** Task objective **
Every entry that follows should be output exactly, and every image in it left out.

** Version comparison data **
^^^^^^^^
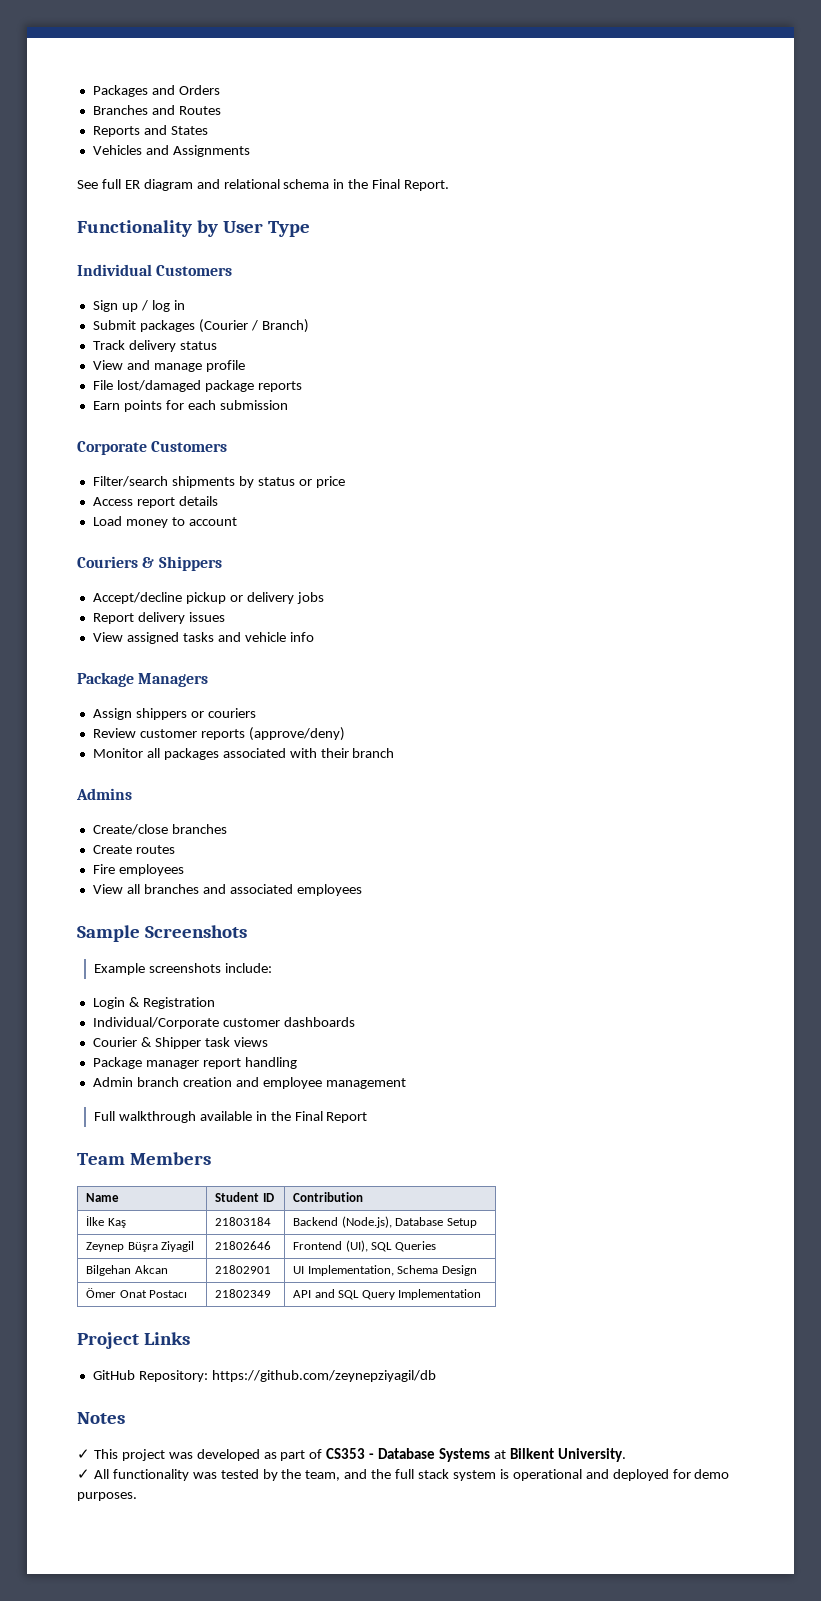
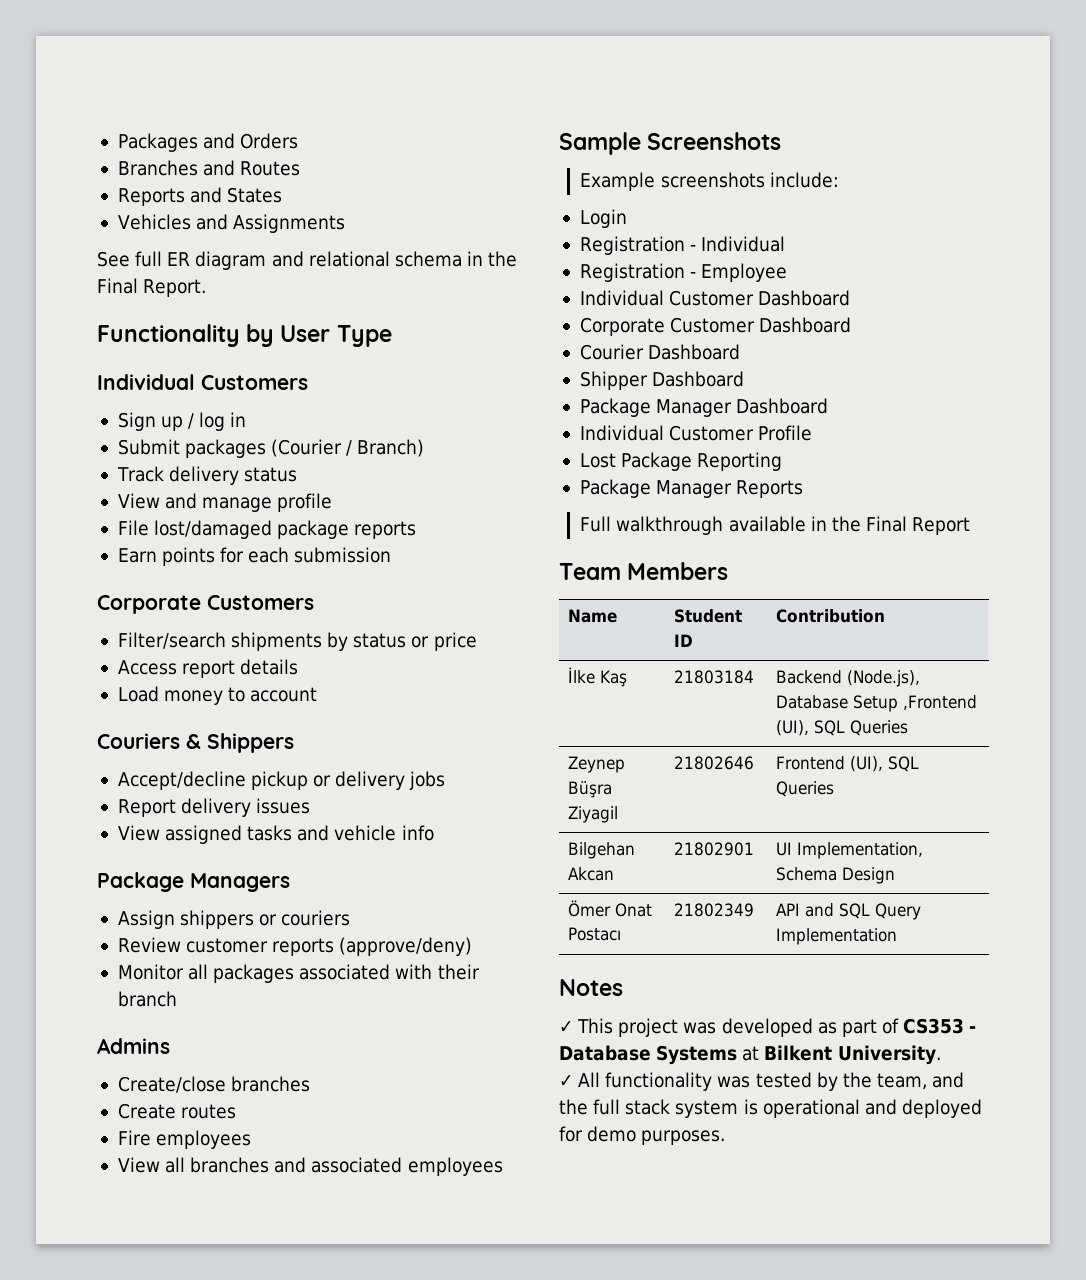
- Login & Registration
- Individual/Corporate customer dashboards
- Courier & Shipper task views
- Package manager report handling
- Admin branch creation and employee management
+ Login
+ Registration - Individual
+ Registration - Employee
+ Individual Customer Dashboard
+ Corporate Customer Dashboard
+ Courier Dashboard
+ Shipper Dashboard
+ Package Manager Dashboard
+ Individual Customer Profile
+ Lost Package Reporting
+ Package Manager Reports
- İlke Kaş | 21803184 | Backend (Node.js), Database Setup
+ İlke Kaş | 21803184 | Backend (Node.js), Database Setup ,Frontend (UI), SQL Queries
- Project Links
- GitHub Repository: https://github.com/zeynepziyagil/db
^^^^^^^^
** Result of this task **
- Login & Registration
- Individual/Corporate customer dashboards
- Courier & Shipper task views
- Package manager report handling
- Admin branch creation and employee management
+ Login
+ Registration - Individual
+ Registration - Employee
+ Individual Customer Dashboard
+ Corporate Customer Dashboard
+ Courier Dashboard
+ Shipper Dashboard
+ Package Manager Dashboard
+ Individual Customer Profile
+ Lost Package Reporting
+ Package Manager Reports
- İlke Kaş | 21803184 | Backend (Node.js), Database Setup
+ İlke Kaş | 21803184 | Backend (Node.js), Database Setup ,Frontend (UI), SQL Queries
- Project Links
- GitHub Repository: https://github.com/zeynepziyagil/db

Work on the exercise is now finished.